# Big Women: Big Love Show



## lucca23v2 (Jan 6, 2015)

Has anyone seen this show? What do you think of it?


----------



## RabbitScorpion (Jan 10, 2015)

Watched most of an episode last night.

It seems the show was far more focused on woman-woman drama (gossip and criticism) that dating drama. The show (especially the latter half) looked "trashy" to me.

OOPS (only after posting did I realize I'm not supposed to post here).


----------



## lucca23v2 (Jan 10, 2015)

RabbitScorpion said:


> Watched most of an episode last night.
> 
> It seems the show was far more focused on woman-woman drama (gossip and criticism) that dating drama. The show (especially the latter half) looked "trashy" to me.
> 
> OOPS (only after posting did I realize I'm not supposed to post here).



no worries.. and yes i didn't really enjoy it much


----------



## Marlayna (Jan 10, 2015)

I didn't see the first episode, but I saw the second one tonight.
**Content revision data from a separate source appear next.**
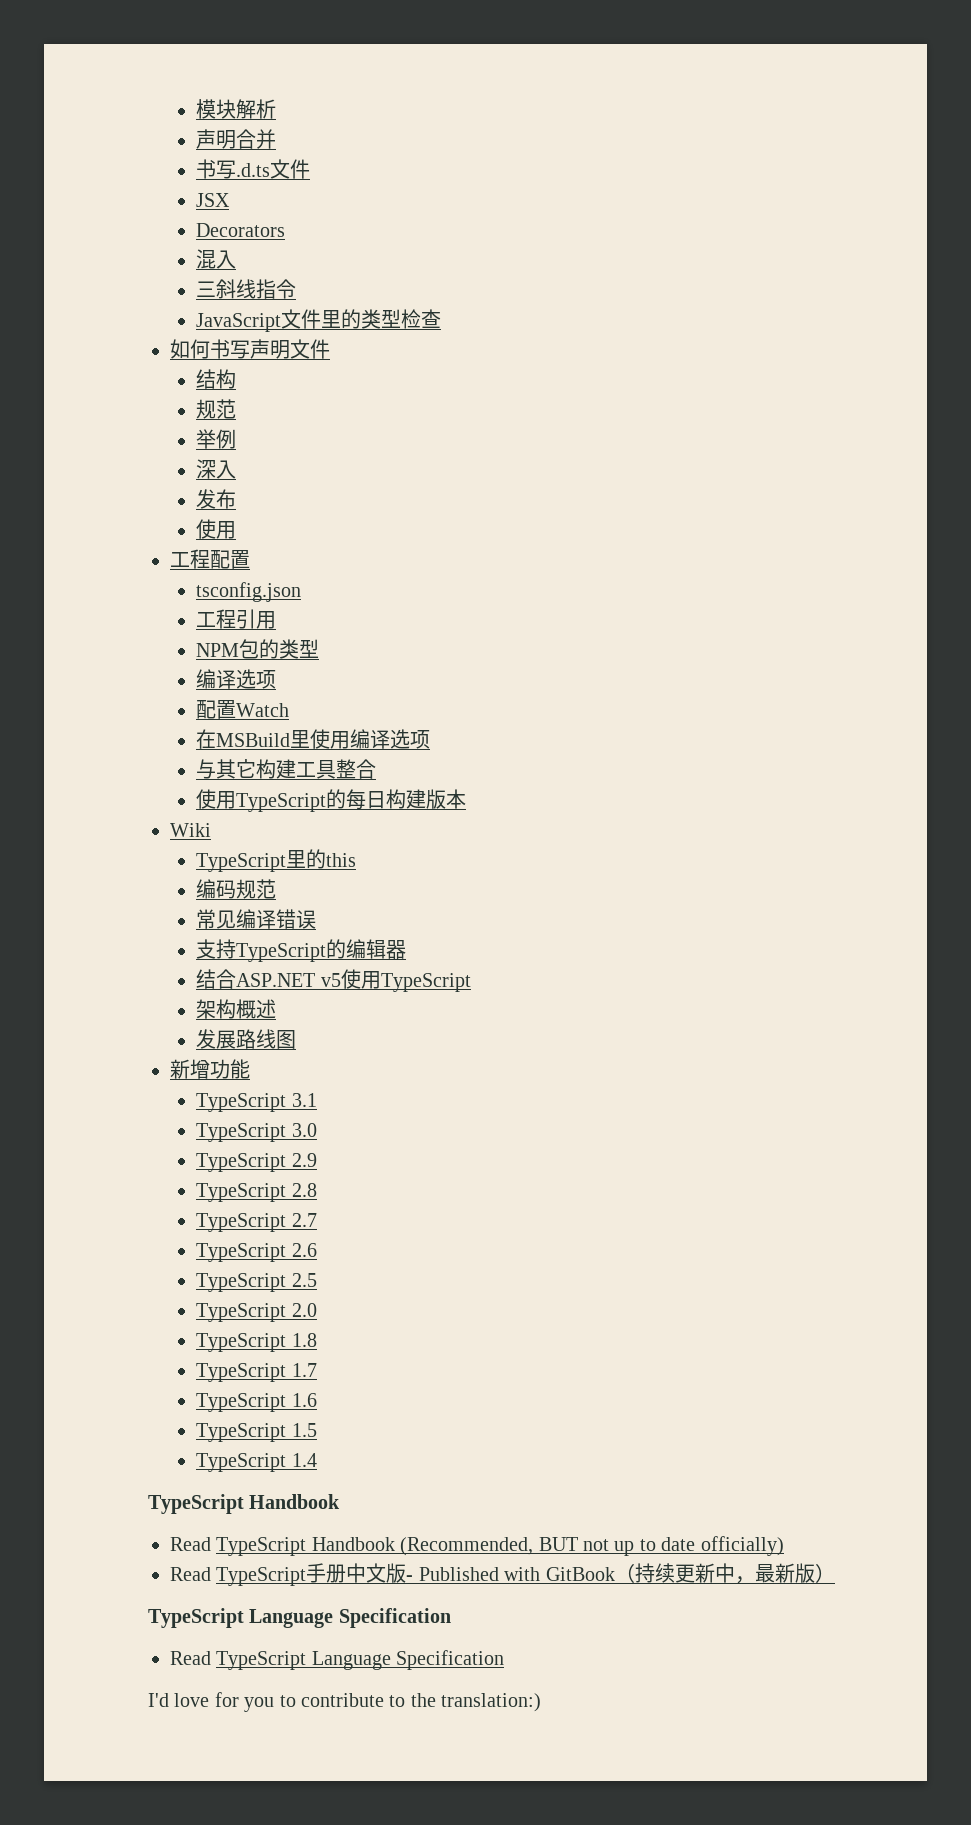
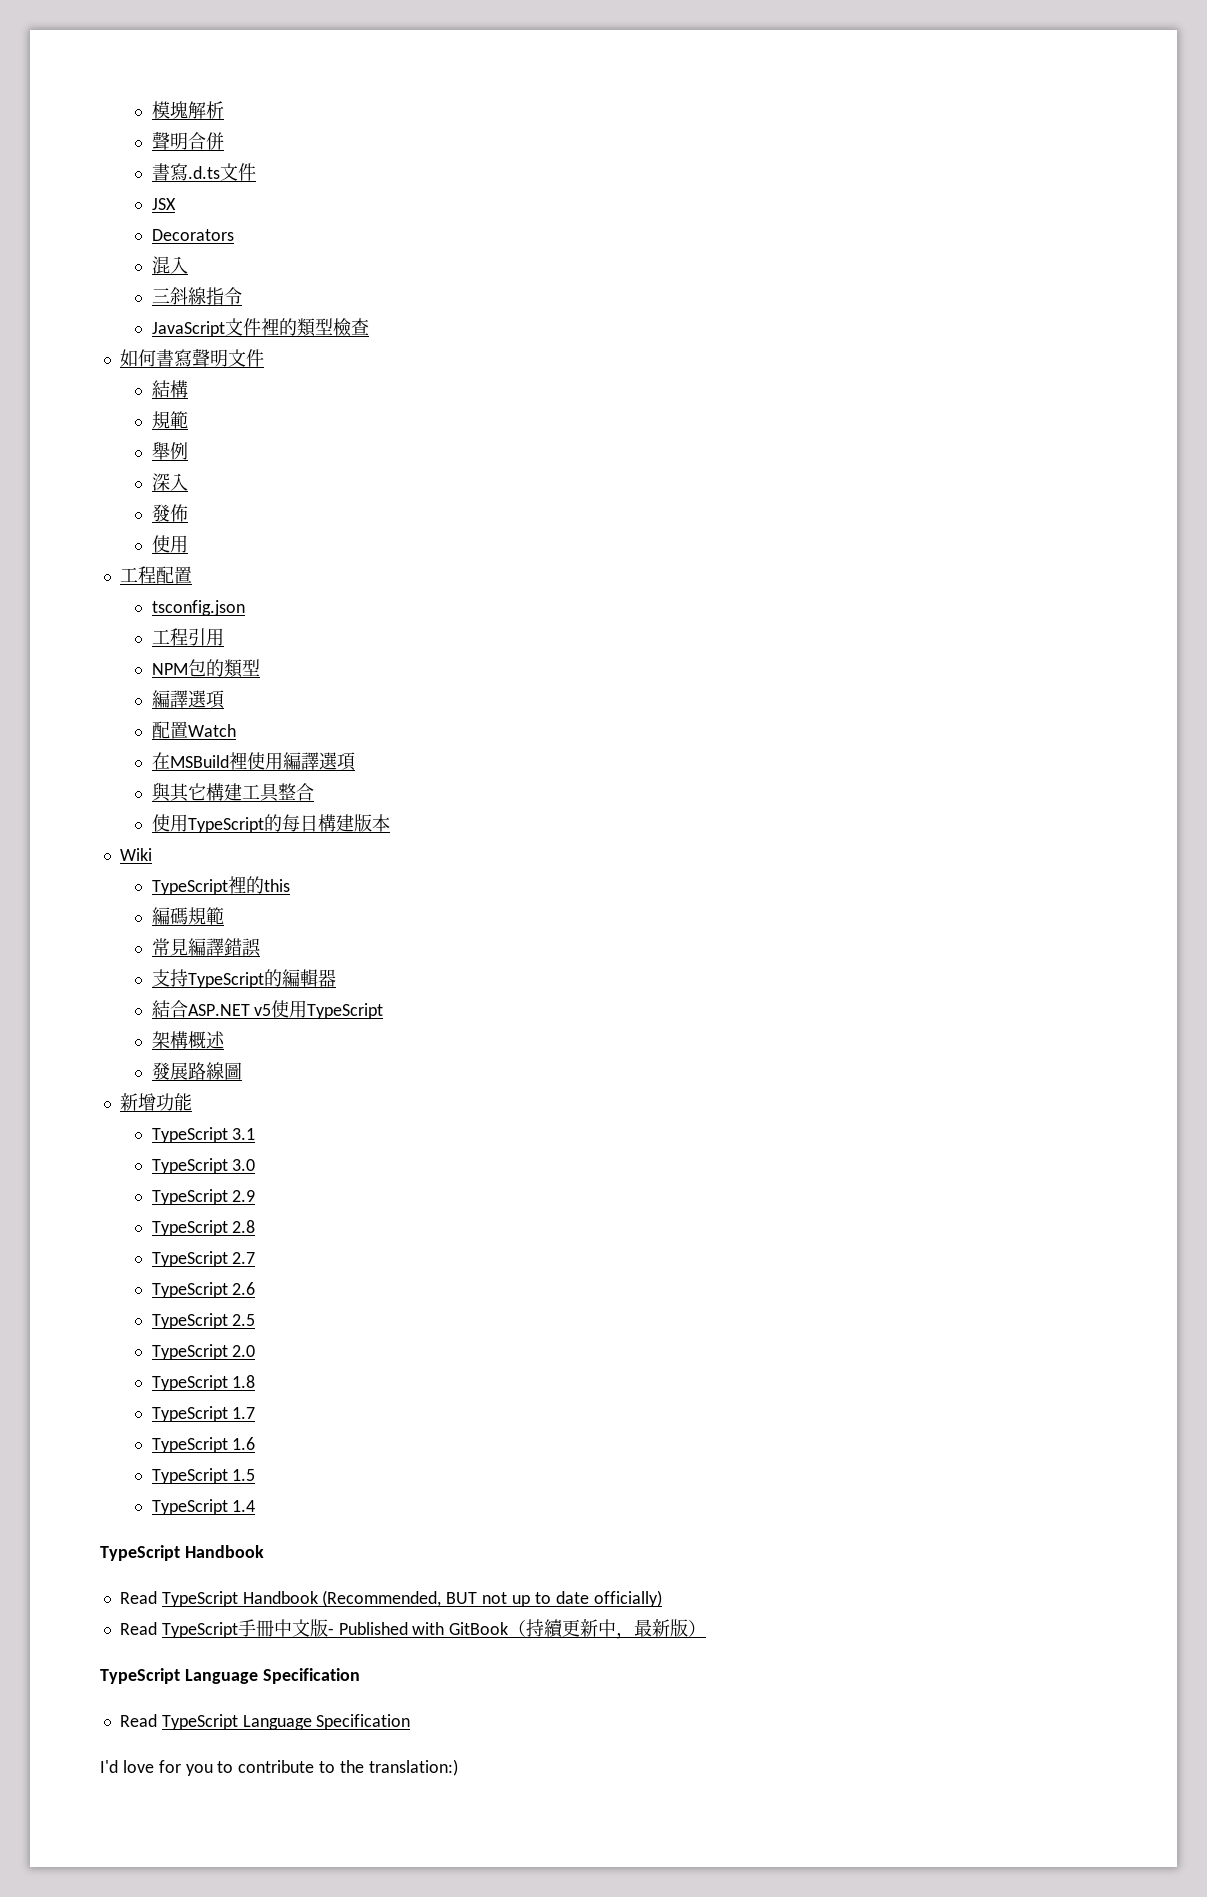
[216,99,237,119] 块 -> [169,101,188,119] 塊
[196,129,277,149] [196,159,237,179] 声明合并 // 书写 -> [151,131,224,150] [151,163,188,181] 聲明合併 // 書寫
[236,279,257,299] 线 -> [187,287,206,305] 線
[321,309,422,329] 里的类型检 -> [260,318,351,337] 裡的類型檢
[210,339,270,359] 书写声 -> [155,348,210,367] 書寫聲
[196,369,237,389] [196,399,237,419] [196,429,217,449] 结构 // 规范 // 举 -> [151,380,188,398] [151,411,188,429] [151,441,170,460] 結構 // 規範 // 舉
[196,489,237,509] 发布 -> [151,504,188,522] 發佈
[279,639,300,659] 类 -> [223,659,243,678] 類
[196,669,277,689] 编译选项 -> [151,690,224,709] 編譯選項
[290,729,431,749] [196,759,277,779] 里使用编译选项 // 与其它构 -> [228,752,355,771] [151,782,224,802] 裡使用編譯選項 // 與其它構
[386,789,407,809] 构 -> [317,814,336,832] 構
[286,850,307,868] 里 -> [227,876,246,894] 裡
[196,879,277,899] 编码规范 -> [151,907,224,925] 編碼規範
[216,909,317,929] 见编译错误 -> [169,938,261,957] 見編譯錯誤
[346,939,387,959] 编辑 -> [281,969,318,987] 編輯
[196,969,217,989] 结 -> [151,1000,170,1018] 結
[216,999,237,1019] 构 -> [169,1031,188,1049] 構
[196,1029,297,1049] 发展路线图 -> [151,1062,242,1080] 發展路線圖
[326,1564,347,1583] 册 -> [255,1620,274,1637] 冊
[654,1563,675,1583] 续 -> [544,1619,565,1638] 續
It was okay, and kind of interesting. Some of the women were likable... but then there was self-absorbed Jessica.


----------



## ChickletsBBW (Jan 10, 2015)

Ive watched the last 2 episodes..dont know how long its been on since I ws flipping channels and just came across it. Its ok so far..and theres always going to be at least one self absorbed woman in any group lol.
and just 2 cents here from me....not all texas women act out in public like the one lady from Ft. Worth Tx.


----------



## lucca23v2 (Jan 10, 2015)

The seem to have picked all of the crazies for this show. 
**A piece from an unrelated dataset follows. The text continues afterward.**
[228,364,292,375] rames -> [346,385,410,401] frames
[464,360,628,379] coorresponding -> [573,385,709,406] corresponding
Jessica thinks she is a skinnyminnie.. Congrats to her for losing 100 lbs.. but she is far from a skinnyminnie. 

Jenn's voice drives me nuts! I can't stand it! It is like a little girls voice and it bothers me. 

Sabrina seems a bit too innocent. Like she lives in a different world.
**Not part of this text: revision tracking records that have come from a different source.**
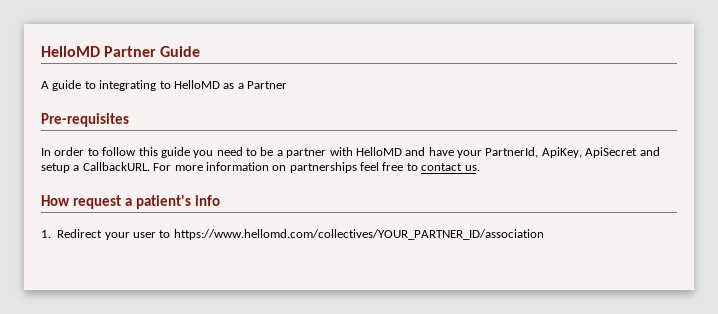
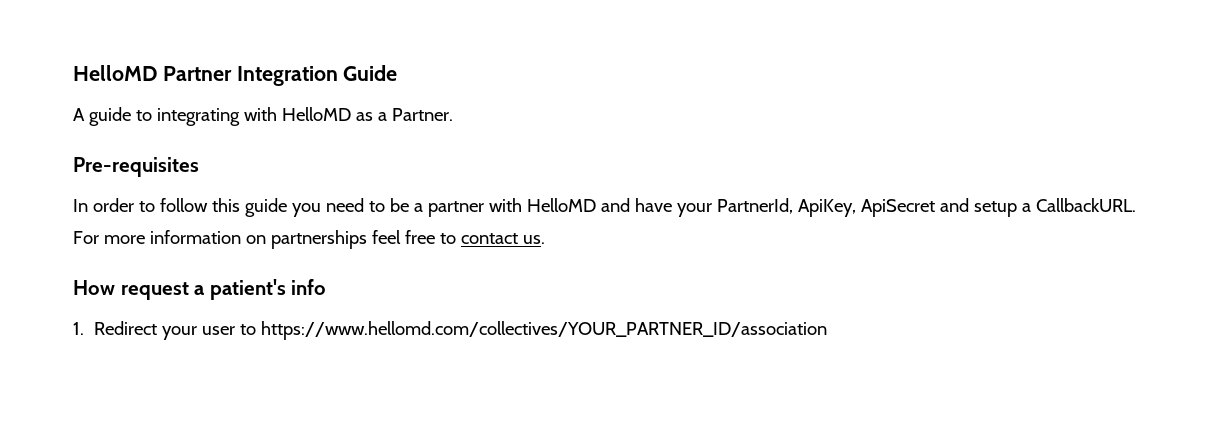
(157, 51) none -> [236,66,338,86] Integration
[159,81,171,89] to -> [243,107,277,121] with
[247,81,287,89] Partner -> [391,108,453,121] Partner.

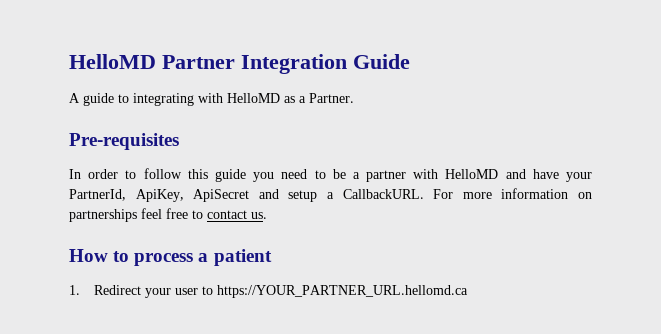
[120,279,327,300] request a patient's info -> [113,249,272,266] to process a patient
[260,321,827,340] https://www.hellomd.com/collectives/YOUR_PARTNER_ID/association -> [216,285,468,298] https://YOUR_PARTNER_URL.hellomd.ca

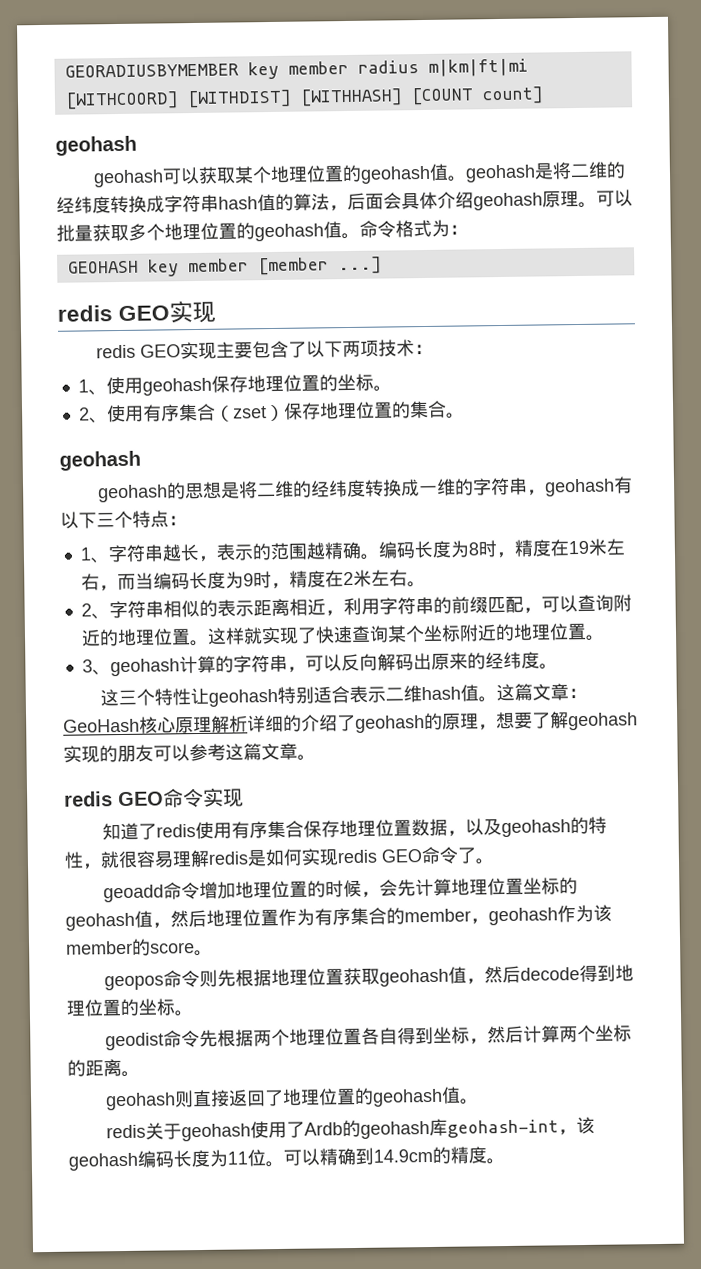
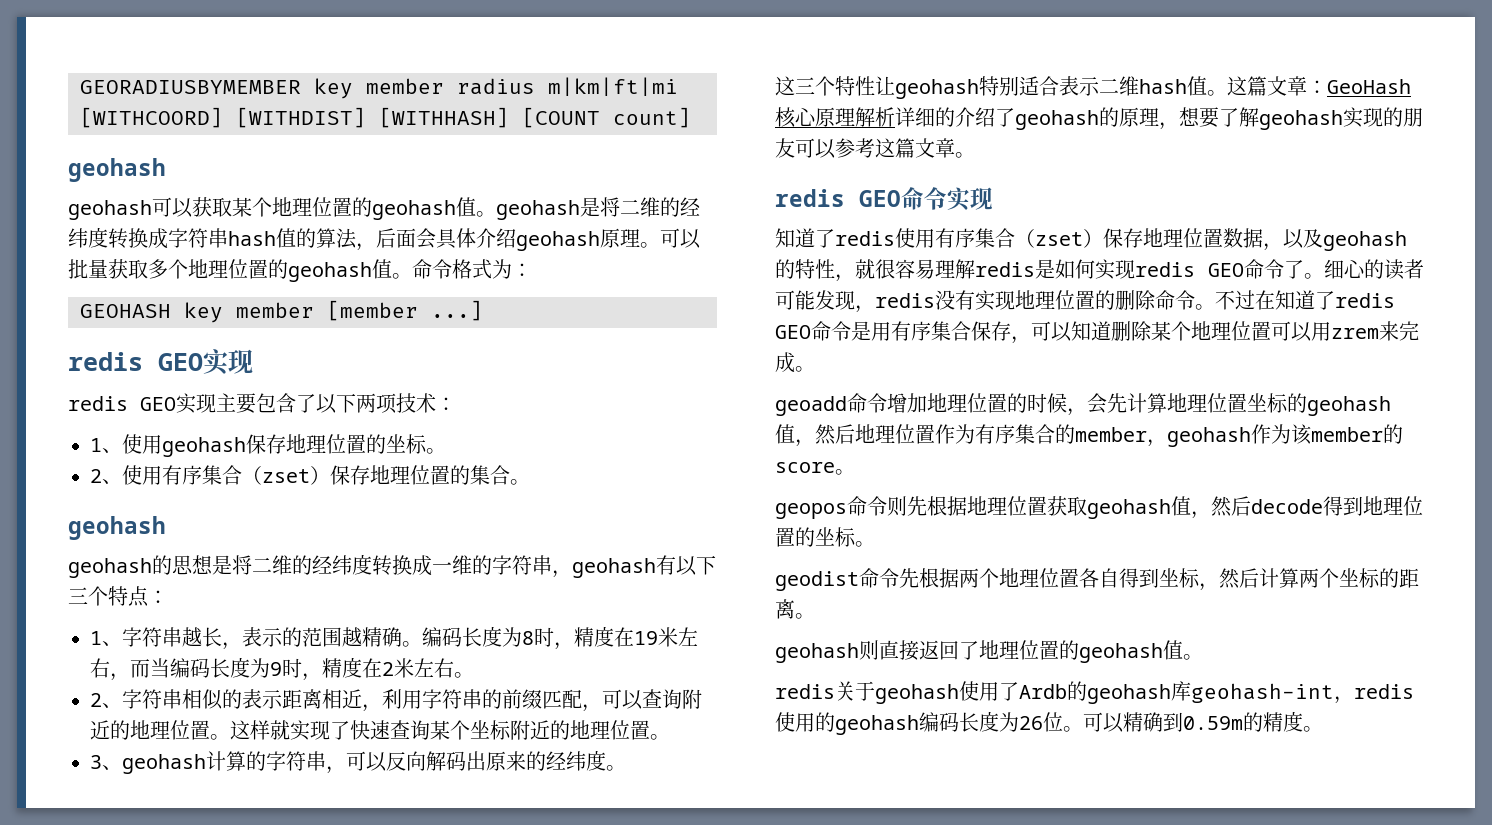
(305, 829) none -> [1015,229,1103,248] （zset）
(495, 861) none -> [1324,259,1424,280] [775,290,1395,313] [775,321,1419,344] [775,352,815,373] 细心的读者可能发现，redis没有实现地理位置的删除命令。不过在知道了redis GEO命令是用有序集合保存，可以知道删除某个地理位置可以用zrem来完成。
[576,1116,596,1135] 该 -> [1354,684,1414,699] [775,712,835,732] redis使用的
[227,1151,248,1165] 11 -> [1019,716,1043,730] 26
[373,1148,433,1163] 14.9cm -> [1183,716,1243,730] 0.59m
Kristi is completely nuts or on drugs. WTF??? She is loud just to be loud. There are ways of drawing attention to yourself without needing to be that loud.

Mar is the only one I can't really read. She seems to have a lot of drama. 

I didn't like it much after the first episode... the second episode was not any better... too much women drama. This is why I prefer male friends to female friends. Less drama, there is drama with men.. but nothing along the lines of the drama you get with women.

I will keep watching to see what the show will bring.. but it does not seem that this show will do well.


----------



## Tracyarts (Jan 11, 2015)

I saw about ten minutes of it and had to change the channel. It was very off-putting. I know most reality shows are based on drama, but even knowing what to expect, it still made me cringe much too hard.


----------



## mermaid8 (Jan 29, 2015)

I enjoyed the first few episodes, but I will say this the female drama and fighting is so annoying. Though I can relate the dating experiences of the women. Also, that woman Jessica needs to stop judging the other women. Just because they have chosen to not lose weight doesn't make them less than you or pathetic.


----------



## lucca23v2 (Jan 29, 2015)

Jessica is annoying. She lost weight and that is great, but she has to realize that she is still a big girl. That guy she liked told her as much.


----------



## Kawaii Pudding (Mar 16, 2015)

Disclaimer: THESE ARE MY FEELINGS ONLY

Honestly I feel like the show is the same things they show on a daily basis on every other show. All the issues that we have negatively are being highlighted. 


Bigger girl cheating on her boyfriend (whom she knows isn't good for her)
Insecure bigger girl louder than life to cover up her pain
The bigger girl who is used for a good one night thing
Bigger girl who doesn't like people to "notice" she is bigger
I was watching the show hoping to see something positive, to give me hope but sadly I didn't find it (only watched the first episode) but to me it just seemed like...I hate to say it "let's watch desperate 'fat' chicks try and find love, even though they don't love themselves" 



I'm sorry


----------



## fuelingfire (Mar 17, 2015)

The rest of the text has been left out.